== WHAT THE TASK ASKS ==
Pictures should not appear in the copy; the records themselves must be written out exactly.

[[ DATA SUPPLIED open ]]

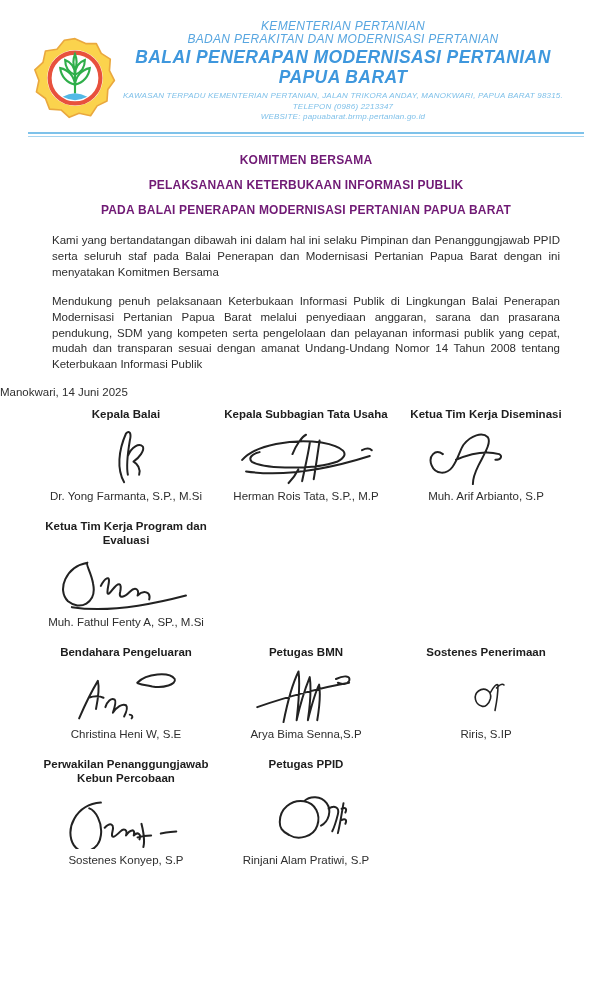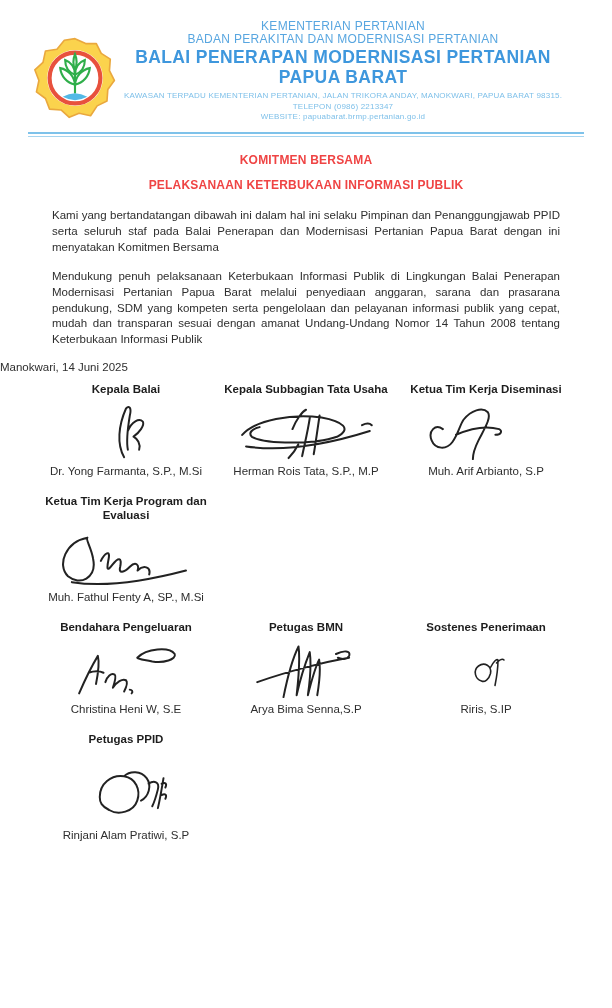--- a/index.html
+++ b/index.html
@@ -14,20 +14,21 @@
     height: 1008px;
     margin: 0 auto;
     background: #ffffff;
     overflow: hidden;
   }
 
   
   .letterhead {
     position: relative;
     padding-top: 20px;
+    font-style: italic;
   }
   .logo-wrap {
     position: absolute;
     left: 34px;
     top: 36px;
     width: 82px;
     height: 84px;
   }
   .head-text {
     margin-left: 100px;
@@ -62,21 +63,21 @@
   }
 
   
   .doc-title {
     margin-top: 16px;
     text-align: center;
   }
   .doc-title div {
     font-size: 12px;
     font-weight: bold;
-    color: #ef4444;
+    color: #701a75;
     letter-spacing: 0.2px;
     margin-bottom: 11px;
   }
 
   
   .body-text {
     margin: 16px 52px 0 52px;
   }
   .body-text p {
     font-size: 11.5px;
@@ -171,20 +172,21 @@
       <div class="head-line-xs first">KAWASAN TERPADU KEMENTERIAN PERTANIAN, JALAN TRIKORA ANDAY, MANOKWARI, PAPUA BARAT 98315.</div>
       <div class="head-line-xs">TELEPON (0986) 2213347</div>
       <div class="head-line-xs">WEBSITE: papuabarat.brmp.pertanian.go.id</div>
     </div>
     <div class="double-rule"></div>
   </div>
 
   <div class="doc-title">
     <div>KOMITMEN BERSAMA</div>
     <div>PELAKSANAAN KETERBUKAAN INFORMASI PUBLIK</div>
+    <div>PADA BALAI PENERAPAN MODERNISASI PERTANIAN PAPUA BARAT</div>
   </div>
 
   <div class="body-text">
     <p>Kami yang bertandatangan dibawah ini dalam hal ini selaku Pimpinan dan Penanggungjawab PPID serta seluruh staf pada Balai Penerapan dan Modernisasi Pertanian Papua Barat dengan ini menyatakan Komitmen Bersama</p>
     <p>Mendukung penuh pelaksanaan Keterbukaan Informasi Publik di Lingkungan Balai Penerapan Modernisasi Pertanian Papua Barat melalui penyediaan anggaran, sarana dan prasarana pendukung, SDM yang kompeten serta pengelolaan dan pelayanan informasi publik yang cepat, mudah dan transparan sesuai dengan amanat Undang-Undang Nomor 14 Tahun 2008 tentang Keterbukaan Informasi Publik</p>
   </div>
 
   <div class="date-line">Manokwari, 14 Juni 2025</div>
 
   <div class="sig-grid">
@@ -256,20 +258,29 @@
           <svg viewBox="0 0 160 60" width="120" height="54">
             <path class="sig-stroke" d="M74 46 C66 44 62 32 70 26 C78 20 88 26 86 36 C84 44 78 48 74 46 M86 28 C90 20 94 16 96 18 C96 28 94 42 92 52 M94 22 C98 18 102 16 104 18"></path>
           </svg>
         </div>
         <div class="sig-name">Riris, S.IP</div>
       </div>
     </div>
 
     <div class="sig-row row-tall">
       <div class="sig-cell">
+        <div class="sig-role">Perwakilan Penanggungjawab Kebun Percobaan</div>
+        <div class="sig-box">
+          <svg viewBox="0 0 160 60" width="160" height="58">
+            <path class="sig-stroke" d="M54 12 C28 14 16 40 26 56 C34 68 52 62 54 46 C56 32 48 20 42 18 M58 38 C64 32 68 34 66 42 C64 50 68 48 74 42 C78 38 82 40 80 46 C84 40 90 38 88 46 C92 42 96 44 94 50 M96 34 C98 42 100 50 98 58 M92 48 C98 46 104 46 106 46 M116 44 C122 43 128 42 132 42"></path>
+          </svg>
+        </div>
+        <div class="sig-name">Sostenes Konyep, S.P</div>
+      </div>
+      <div class="sig-cell">
         <div class="sig-role">Petugas PPID</div>
         <div class="sig-box">
           <svg viewBox="0 0 160 60" width="150" height="58">
             <path class="sig-stroke" d="M52 32 C52 18 64 8 78 10 C90 12 96 24 92 36 C88 48 72 52 62 46 C54 42 52 38 52 32 M78 10 C84 4 96 4 102 12 C108 20 104 32 96 36 M104 18 C110 14 116 16 114 24 C112 32 110 38 108 42 M120 12 C118 24 116 36 114 44 M118 18 C122 16 124 18 122 22 M118 30 C122 28 124 30 122 34"></path>
           </svg>
         </div>
         <div class="sig-name">Rinjani Alam Pratiwi, S.P</div>
       </div>
       <div class="sig-cell"></div>
     </div>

[[ DATA SUPPLIED closed ]]

== COMPLETED EXERCISE ==
--- a/index.html
+++ b/index.html
@@ -14,20 +14,21 @@
     height: 1008px;
     margin: 0 auto;
     background: #ffffff;
     overflow: hidden;
   }
 
   
   .letterhead {
     position: relative;
     padding-top: 20px;
+    font-style: italic;
   }
   .logo-wrap {
     position: absolute;
     left: 34px;
     top: 36px;
     width: 82px;
     height: 84px;
   }
   .head-text {
     margin-left: 100px;
@@ -62,21 +63,21 @@
   }
 
   
   .doc-title {
     margin-top: 16px;
     text-align: center;
   }
   .doc-title div {
     font-size: 12px;
     font-weight: bold;
-    color: #ef4444;
+    color: #701a75;
     letter-spacing: 0.2px;
     margin-bottom: 11px;
   }
 
   
   .body-text {
     margin: 16px 52px 0 52px;
   }
   .body-text p {
     font-size: 11.5px;
@@ -171,20 +172,21 @@
       <div class="head-line-xs first">KAWASAN TERPADU KEMENTERIAN PERTANIAN, JALAN TRIKORA ANDAY, MANOKWARI, PAPUA BARAT 98315.</div>
       <div class="head-line-xs">TELEPON (0986) 2213347</div>
       <div class="head-line-xs">WEBSITE: papuabarat.brmp.pertanian.go.id</div>
     </div>
     <div class="double-rule"></div>
   </div>
 
   <div class="doc-title">
     <div>KOMITMEN BERSAMA</div>
     <div>PELAKSANAAN KETERBUKAAN INFORMASI PUBLIK</div>
+    <div>PADA BALAI PENERAPAN MODERNISASI PERTANIAN PAPUA BARAT</div>
   </div>
 
   <div class="body-text">
     <p>Kami yang bertandatangan dibawah ini dalam hal ini selaku Pimpinan dan Penanggungjawab PPID serta seluruh staf pada Balai Penerapan dan Modernisasi Pertanian Papua Barat dengan ini menyatakan Komitmen Bersama</p>
     <p>Mendukung penuh pelaksanaan Keterbukaan Informasi Publik di Lingkungan Balai Penerapan Modernisasi Pertanian Papua Barat melalui penyediaan anggaran, sarana dan prasarana pendukung, SDM yang kompeten serta pengelolaan dan pelayanan informasi publik yang cepat, mudah dan transparan sesuai dengan amanat Undang-Undang Nomor 14 Tahun 2008 tentang Keterbukaan Informasi Publik</p>
   </div>
 
   <div class="date-line">Manokwari, 14 Juni 2025</div>
 
   <div class="sig-grid">
@@ -256,20 +258,29 @@
           <svg viewBox="0 0 160 60" width="120" height="54">
             <path class="sig-stroke" d="M74 46 C66 44 62 32 70 26 C78 20 88 26 86 36 C84 44 78 48 74 46 M86 28 C90 20 94 16 96 18 C96 28 94 42 92 52 M94 22 C98 18 102 16 104 18"></path>
           </svg>
         </div>
         <div class="sig-name">Riris, S.IP</div>
       </div>
     </div>
 
     <div class="sig-row row-tall">
       <div class="sig-cell">
+        <div class="sig-role">Perwakilan Penanggungjawab Kebun Percobaan</div>
+        <div class="sig-box">
+          <svg viewBox="0 0 160 60" width="160" height="58">
+            <path class="sig-stroke" d="M54 12 C28 14 16 40 26 56 C34 68 52 62 54 46 C56 32 48 20 42 18 M58 38 C64 32 68 34 66 42 C64 50 68 48 74 42 C78 38 82 40 80 46 C84 40 90 38 88 46 C92 42 96 44 94 50 M96 34 C98 42 100 50 98 58 M92 48 C98 46 104 46 106 46 M116 44 C122 43 128 42 132 42"></path>
+          </svg>
+        </div>
+        <div class="sig-name">Sostenes Konyep, S.P</div>
+      </div>
+      <div class="sig-cell">
         <div class="sig-role">Petugas PPID</div>
         <div class="sig-box">
           <svg viewBox="0 0 160 60" width="150" height="58">
             <path class="sig-stroke" d="M52 32 C52 18 64 8 78 10 C90 12 96 24 92 36 C88 48 72 52 62 46 C54 42 52 38 52 32 M78 10 C84 4 96 4 102 12 C108 20 104 32 96 36 M104 18 C110 14 116 16 114 24 C112 32 110 38 108 42 M120 12 C118 24 116 36 114 44 M118 18 C122 16 124 18 122 22 M118 30 C122 28 124 30 122 34"></path>
           </svg>
         </div>
         <div class="sig-name">Rinjani Alam Pratiwi, S.P</div>
       </div>
       <div class="sig-cell"></div>
     </div>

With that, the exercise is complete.